グルコース輸送
出典: フリー百科事典『ウィキペディア(Wikipedia)』 (2022/03/15 10:04 UTC 版)
「AMP活性化プロテインキナーゼ」の記事における「グルコース輸送」の解説
インスリンは体内のグルコースレベルの調節を助けるホルモンである。血糖値が高い時には、ランゲルハンス島からインスリンが放出される。
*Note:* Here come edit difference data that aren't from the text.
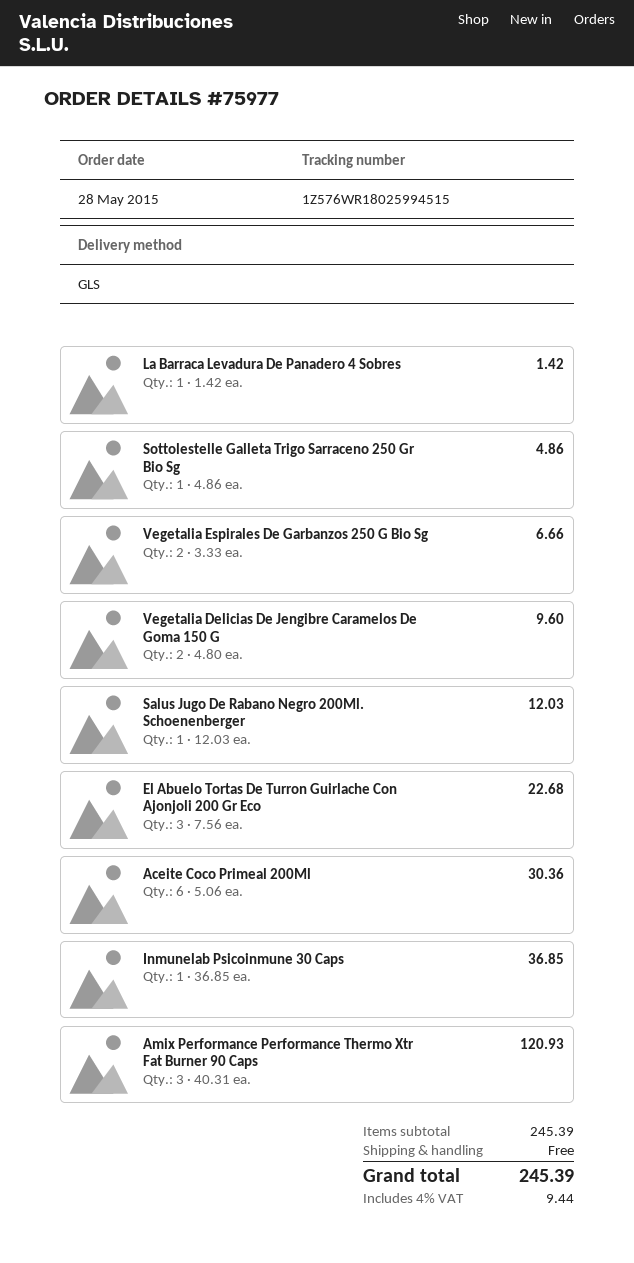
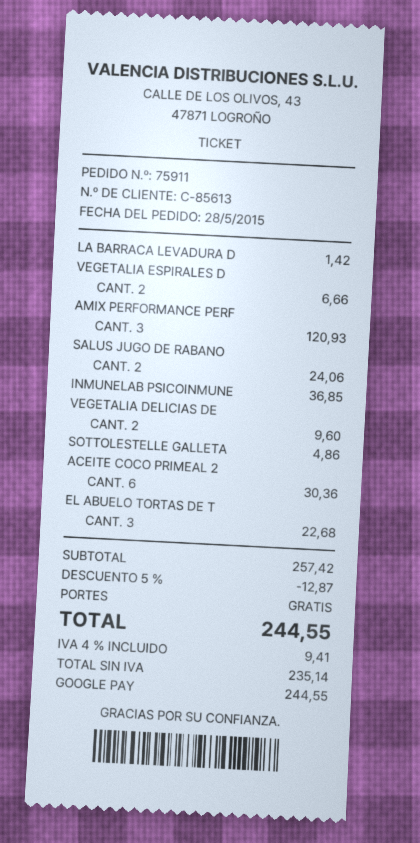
order number: 75977 -> 75911
Salus Jugo De Rabano Negro 200Ml. Schoenenberger: 1 for 12.03 -> 2 for 24.06
subtotal: 245.39 -> 257.42
discount: none -> 5% = 12.87
tax: 4% = 9.44 -> 4% = 9.41
total: 245.39 -> 244.55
インスリンは他の因子とともに、GLUT4の発現と膜移行を増加させることで細部内へのグルコースの取り込みを促進する。運動条件下では血糖値は必ずしも高くなく、インスリンは必ずしも活性化していないが、筋肉はGLUT4を介してグルコースの取り込みの促進を行うことができる。この運動によって誘導されるグルコースの取り込みに対し、AMPKは部分的に関与しているようである。Goodyearらは運動時に細胞膜のGLUT4の濃度が増加しミクロソーム(英語版)膜で減少することを示し、運動によって小胞のGLUT4の細胞膜への移行が促進されることを示唆した。急激な運動によってGLUT4の移行が増加するが、持久性運動ではGLUT4のタンパク質の総量も増加する。電気的刺激による筋収縮やAICAリボヌクレオチド(英語版)(AICAR)処理によってAMPKの活性化とグルコースの取り込みの増加がみられ、運動誘導性のグルコース取り込みとAMPKとが関連付けられている。また、持久性トレーニングの効果を部分的に模した長期間のAICARの注入は、筋細胞でGLUT4タンパク質の総量を増加させる。 GLUT4の転写レベルでの発現調節には、MEF2(英語版)(myocyte enhancer factor 2)とGEF(英語版)(GLUT-4 enhancer factor)の2つの因子が必要であり、両者によってGLUT4のプロモーター活性は4倍から5倍に上昇する。AMPKはGEFを直接的にリン酸化するが、MEF2に対しては直接的な活性化は行わないようである。しかしAICAR処理によって、双方のタンパク質の核への移行が増加し、GLUT4のプロモーター領域への結合も増大する。 炭水化物の代謝に関与するタンパク質でGLUT4以外で言及すべきなのは、ヘキソキナーゼである。ヘキソキナーゼは六員環の糖、特にグルコースをリン酸化し、解糖系の第一段階を構成する。細胞内に取り込まれたグルコースはヘキソキナーゼによってリン酸化される。このリン酸化によってグルコースは細胞内にとどまるようになり、またグルコース分子の濃度が低下することで、細胞内へのグルコースの取り込みに必要な濃度勾配が維持される。AICARによる処理に伴って、ヘキソキナーゼIIの転写は増加し、長期間の注入によってヘキソキナーゼIIタンパク質の総量が増加する。